_Directions for this task_
Exactly as written and without the pictures, output the entries below.

:: Provided records ::

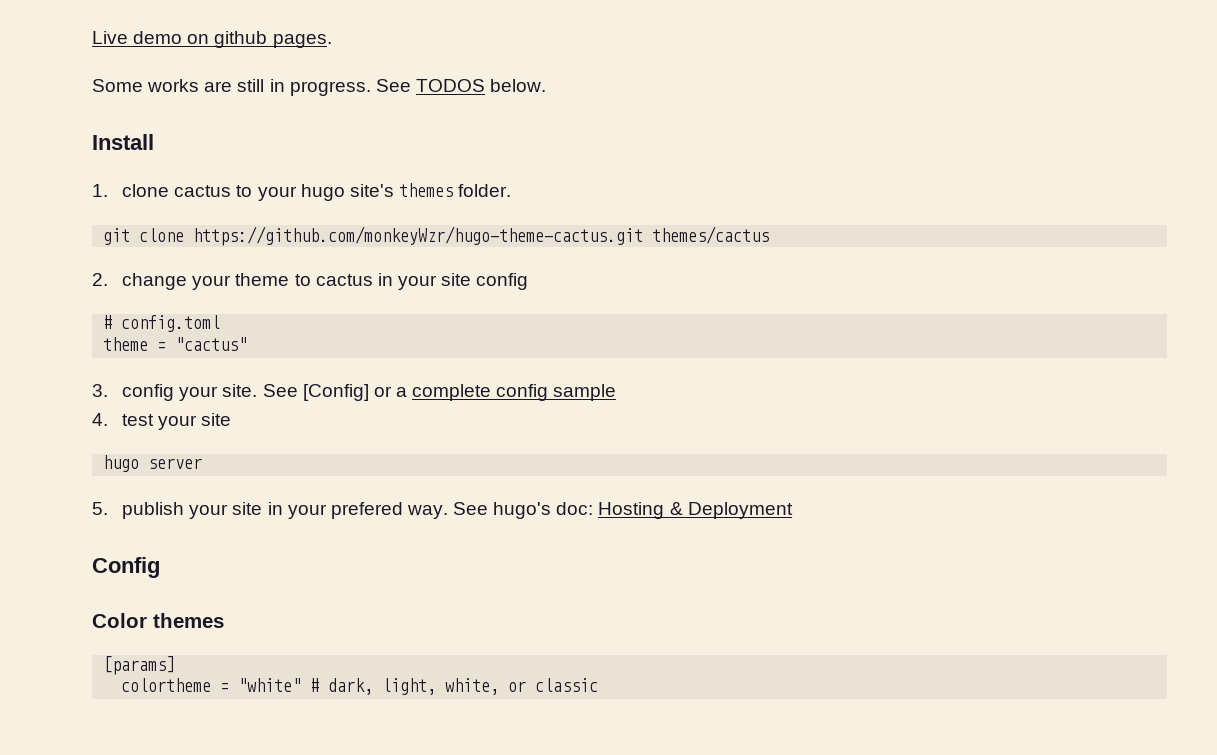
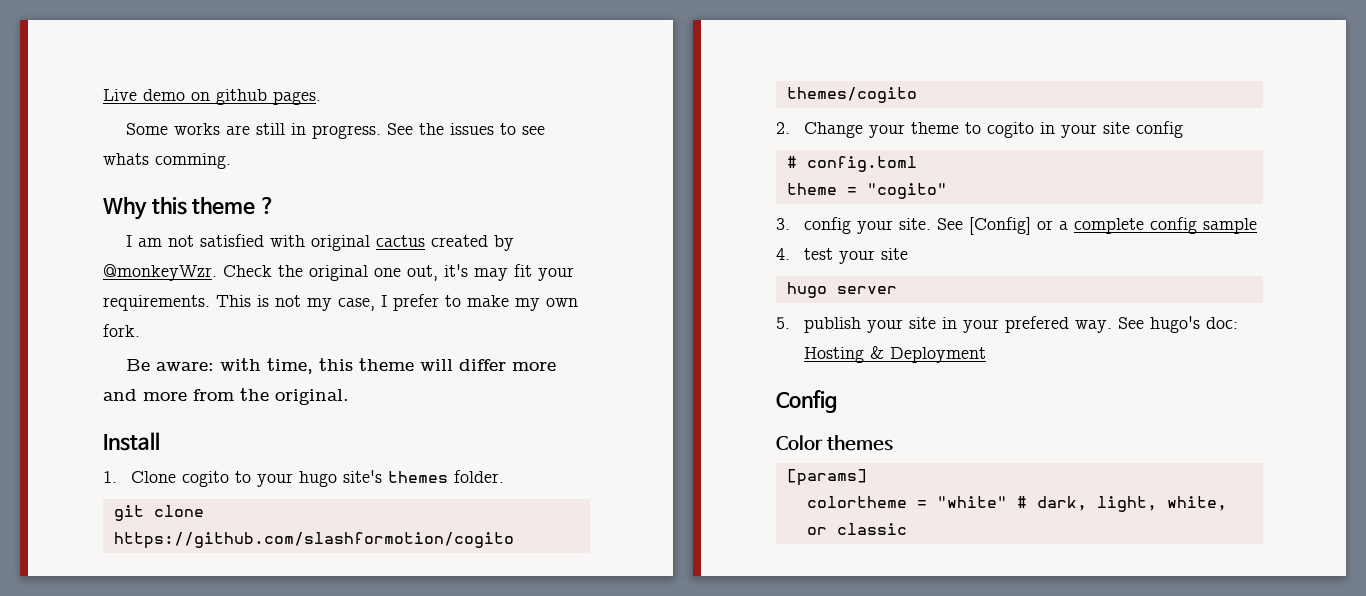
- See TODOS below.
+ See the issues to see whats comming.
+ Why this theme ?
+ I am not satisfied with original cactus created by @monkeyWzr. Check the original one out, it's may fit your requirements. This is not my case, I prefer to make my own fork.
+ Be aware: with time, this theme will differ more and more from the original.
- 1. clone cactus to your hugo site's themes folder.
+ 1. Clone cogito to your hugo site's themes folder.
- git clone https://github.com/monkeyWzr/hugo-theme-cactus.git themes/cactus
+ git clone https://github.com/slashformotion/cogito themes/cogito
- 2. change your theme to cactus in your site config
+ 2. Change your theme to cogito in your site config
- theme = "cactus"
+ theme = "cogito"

:::

_Reply_
- See TODOS below.
+ See the issues to see whats comming.
+ Why this theme ?
+ I am not satisfied with original cactus created by @monkeyWzr. Check the original one out, it's may fit your requirements. This is not my case, I prefer to make my own fork.
+ Be aware: with time, this theme will differ more and more from the original.
- 1. clone cactus to your hugo site's themes folder.
+ 1. Clone cogito to your hugo site's themes folder.
- git clone https://github.com/monkeyWzr/hugo-theme-cactus.git themes/cactus
+ git clone https://github.com/slashformotion/cogito themes/cogito
- 2. change your theme to cactus in your site config
+ 2. Change your theme to cogito in your site config
- theme = "cactus"
+ theme = "cogito"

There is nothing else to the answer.